## What you have to do
Every line in the entries that holds "boilerplate" should be identified and copied.

## Supplied records
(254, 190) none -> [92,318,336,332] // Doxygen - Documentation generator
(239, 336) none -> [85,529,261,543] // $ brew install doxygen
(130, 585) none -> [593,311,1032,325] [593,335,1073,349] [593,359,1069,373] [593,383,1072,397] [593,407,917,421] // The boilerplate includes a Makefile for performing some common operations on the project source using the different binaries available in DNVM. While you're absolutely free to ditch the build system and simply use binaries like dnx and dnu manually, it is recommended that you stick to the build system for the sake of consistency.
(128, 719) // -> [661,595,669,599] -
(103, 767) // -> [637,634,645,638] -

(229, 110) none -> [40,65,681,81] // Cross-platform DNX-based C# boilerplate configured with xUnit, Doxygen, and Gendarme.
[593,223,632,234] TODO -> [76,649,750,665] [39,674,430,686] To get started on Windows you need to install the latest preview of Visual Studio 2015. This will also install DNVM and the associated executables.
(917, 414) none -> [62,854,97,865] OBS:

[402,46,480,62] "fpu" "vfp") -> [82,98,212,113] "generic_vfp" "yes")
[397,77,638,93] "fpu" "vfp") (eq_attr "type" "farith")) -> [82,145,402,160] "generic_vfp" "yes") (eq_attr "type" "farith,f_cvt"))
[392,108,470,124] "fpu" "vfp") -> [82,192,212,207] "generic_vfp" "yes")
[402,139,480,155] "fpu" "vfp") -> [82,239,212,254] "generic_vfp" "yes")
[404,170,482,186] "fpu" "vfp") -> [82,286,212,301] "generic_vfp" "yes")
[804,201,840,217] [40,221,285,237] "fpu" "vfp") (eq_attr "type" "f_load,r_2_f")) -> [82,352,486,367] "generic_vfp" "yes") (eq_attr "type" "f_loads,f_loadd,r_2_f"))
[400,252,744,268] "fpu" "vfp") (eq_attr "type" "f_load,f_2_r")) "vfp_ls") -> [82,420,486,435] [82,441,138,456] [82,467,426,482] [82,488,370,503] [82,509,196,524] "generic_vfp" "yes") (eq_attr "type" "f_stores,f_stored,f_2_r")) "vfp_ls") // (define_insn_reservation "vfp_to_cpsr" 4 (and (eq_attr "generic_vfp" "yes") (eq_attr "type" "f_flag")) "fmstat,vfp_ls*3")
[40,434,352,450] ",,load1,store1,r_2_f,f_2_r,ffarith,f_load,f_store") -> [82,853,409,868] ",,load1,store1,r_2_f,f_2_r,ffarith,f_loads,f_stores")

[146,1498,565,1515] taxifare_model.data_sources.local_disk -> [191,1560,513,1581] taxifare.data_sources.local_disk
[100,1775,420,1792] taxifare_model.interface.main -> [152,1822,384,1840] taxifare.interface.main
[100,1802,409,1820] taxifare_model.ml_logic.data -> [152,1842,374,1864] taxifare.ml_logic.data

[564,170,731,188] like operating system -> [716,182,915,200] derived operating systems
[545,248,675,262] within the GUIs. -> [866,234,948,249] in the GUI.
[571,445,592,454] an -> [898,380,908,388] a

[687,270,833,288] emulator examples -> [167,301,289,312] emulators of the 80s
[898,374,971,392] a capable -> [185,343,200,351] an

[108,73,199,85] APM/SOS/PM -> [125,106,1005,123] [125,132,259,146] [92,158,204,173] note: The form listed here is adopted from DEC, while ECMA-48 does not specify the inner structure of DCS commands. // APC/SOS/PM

## Task response
(130, 585) none -> [593,311,1032,325] [593,335,1073,349] [593,359,1069,373] [593,383,1072,397] [593,407,917,421] // The boilerplate includes a Makefile for performing some common operations on the project source using the different binaries available in DNVM. While you're absolutely free to ditch the build system and simply use binaries like dnx and dnu manually, it is recommended that you stick to the build system for the sake of consistency.
(229, 110) none -> [40,65,681,81] // Cross-platform DNX-based C# boilerplate configured with xUnit, Doxygen, and Gendarme.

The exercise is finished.